Invalidate stale warm pods on env_vars change#80

Open
ishaan-berri wants to merge 2 commits into
mainfrom
litellm_env-vars-hydration
Open

Invalidate stale warm pods on env_vars change#80
ishaan-berri wants to merge 2 commits into
mainfrom
litellm_env-vars-hydration

Conversation

@ishaan-berri
Copy link
Copy Markdown
Contributor

Summary

  • Adds an lap.env_vars_hash label to every warm pod at spawn (sha256 of the agent's env_vars in canonical form).
  • On PATCH /agents/:id with env_vars changed, deletes warm pods whose hash label doesn't match the new value.
  • The worker's warm-pool reconciler refills with fresh pods that have the current env baked in.

Why

buildContainerEnv already injects agent.env_vars into the pod spec at pod-create time. But pre-existing warm pods keep stale env (K8s container env is immutable). Sessions binding to stale warm pods don't see the new vars — observable to users as "I added GITHUB_TOKEN but the agent says it's not set". This PR closes that window deterministically.

Design choice

Chose hydrate-at-spawn + invalidate-on-change over a runtime POST /env on the harness because:

  • Pod env determined at one point in time (pod-create) — auditable via kubectl describe pod.
  • No new HTTP surface on sandbox pods.
  • Already-running subprocesses can't see a runtime-mutated process.env anyway — invalidate-and-recycle is the only way to actually guarantee correctness.
  • Agent-pinned warm pools stay agent-pinned; no cross-agent leak risk introduced.
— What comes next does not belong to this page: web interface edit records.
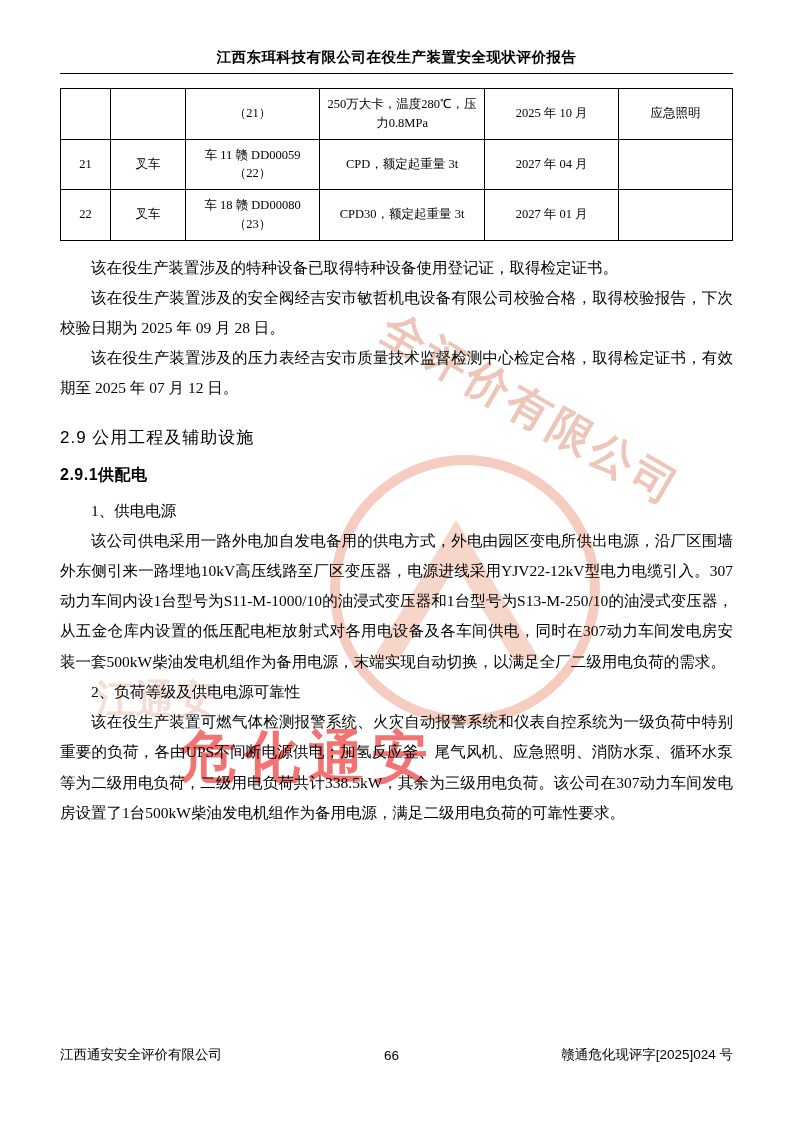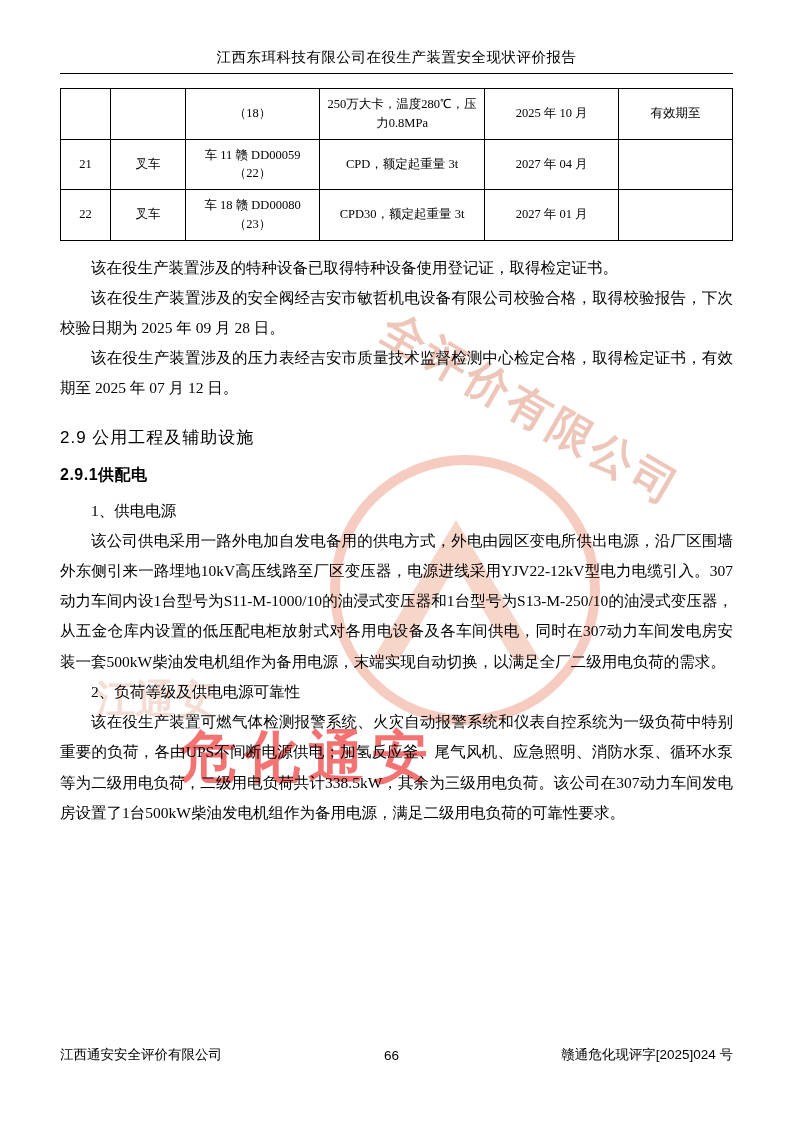--- a/index.html
+++ b/index.html
@@ -112,7 +112,7 @@
   .doc-header {
     text-align: center;
     font-size: 14.5px;
-    font-weight: normal;
+    font-weight: bold;
     font-family: "Liberation Serif", serif;
     letter-spacing: .5px;
     padding-bottom: 6px;

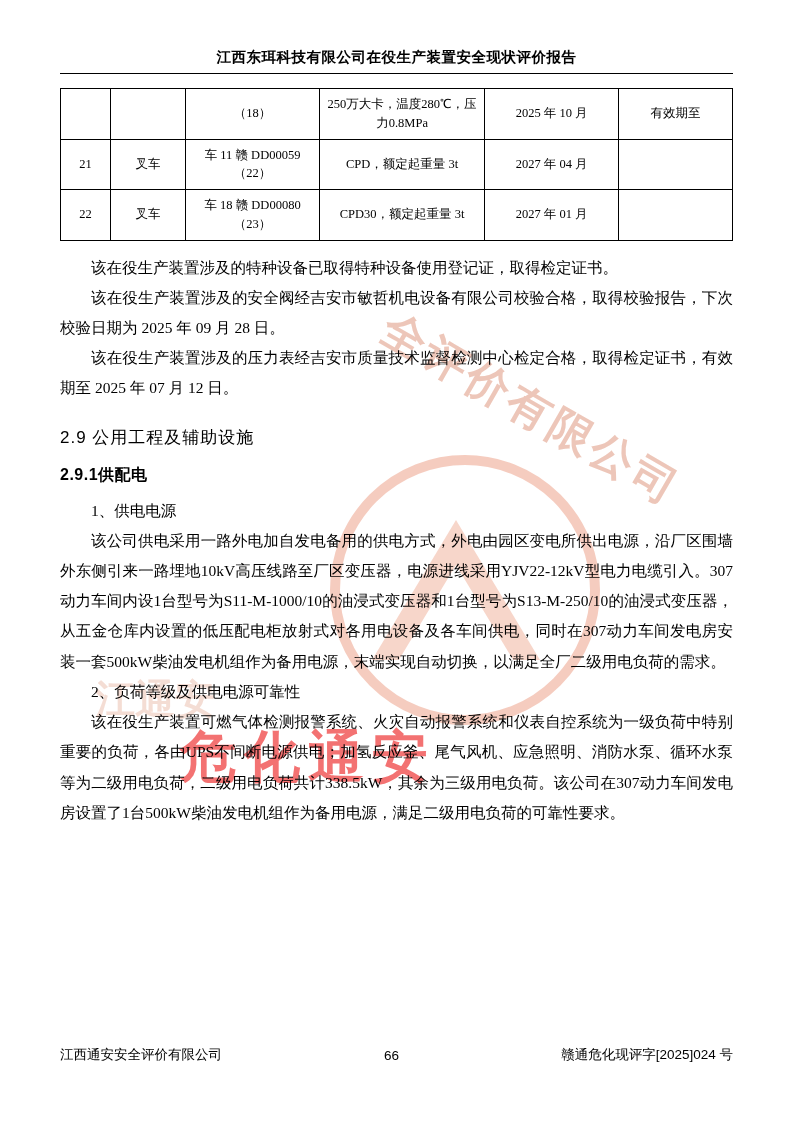--- a/index.html
+++ b/index.html
@@ -212,7 +212,7 @@
           <td class="c0"></td>
           <td class="c1"></td>
           <td class="c2">
-            <span class="cell-sub">（18）</span>
+            <span class="cell-sub">（21）</span>
           </td>
           <td class="c3">250万大卡，温度280℃，压力0.8MPa</td>
           <td class="c4">2025 年 10 月</td>

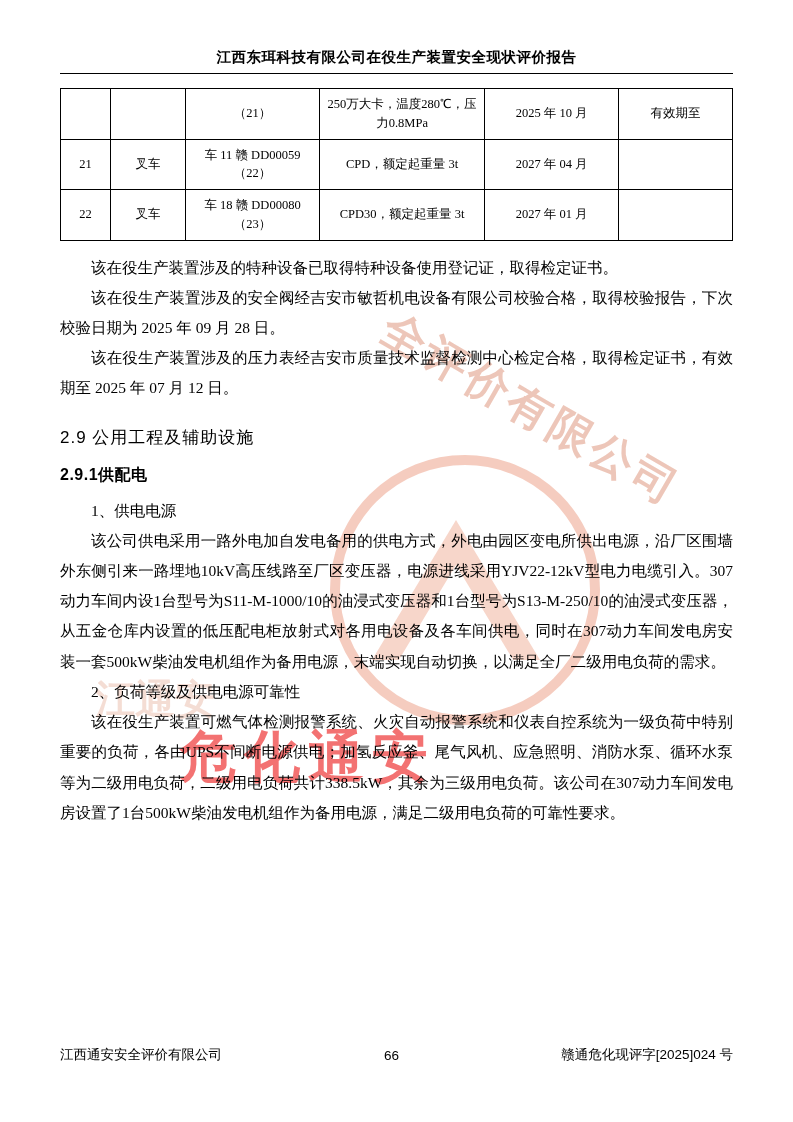--- a/index.html
+++ b/index.html
@@ -216,7 +216,7 @@
           </td>
           <td class="c3">250万大卡，温度280℃，压力0.8MPa</td>
           <td class="c4">2025 年 10 月</td>
-          <td class="c5">有效期至</td>
+          <td class="c5">应急照明</td>
         </tr>
         <tr>
           <td class="c0">21</td>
Cost: one-time ~30s warm-pool refill after each env_vars edit. In-flight sessions need a Restart to pick up new vars (intentional — quietly swapping tokens mid-conversation would be more surprising than not).

Canonical form

Hash is over the encrypted form of env_vars (i.e. what's stored in prisma.agent.env_vars). The spawn-time hash (in buildMeta) and the invalidation-time hash (in the PATCH route) both read the encrypted shape — no decrypt step in either place. Keeps the canonical representation single-sourced and avoids leaking decryption work into label computation.

Tests

The repo currently has no test infrastructure configured in package.json (no test script, no jest/vitest dep). Skipping the suggested unit tests rather than scaffolding test infra from scratch in this PR. Manual verification steps below cover the same surface.

Test plan

  • Create an agent, spawn a session — confirm the pod has the agent's current env_vars.
  • PATCH the agent with new env_vars. Within ~5s, all idle warm pods for that agent should be deleted; new ones should spawn with the new vars.
  • Verify a pod that's already claimed by a session (litellm-session-id label set) is NOT deleted.
  • PATCH with env_vars UNCHANGED (e.g. just a name update) should not delete any pods.
  • Existing pods migration: pods spawned before this PR don't have the lap.env_vars_hash label; they'll be treated as "not matching" and deleted on the next env_vars PATCH. Acceptable one-time churn.

…Pods

Adds the building blocks for env_vars invalidation. envVarsHash() produces
a stable 16-char sha256 over the encrypted agent.env_vars map (sorted
keys); empty / null / non-object inputs collapse to 'empty'. buildMeta()
stamps the result on every Sandbox CR via the lap.env_vars_hash label so
warm pods carry the env baseline they were spawned with.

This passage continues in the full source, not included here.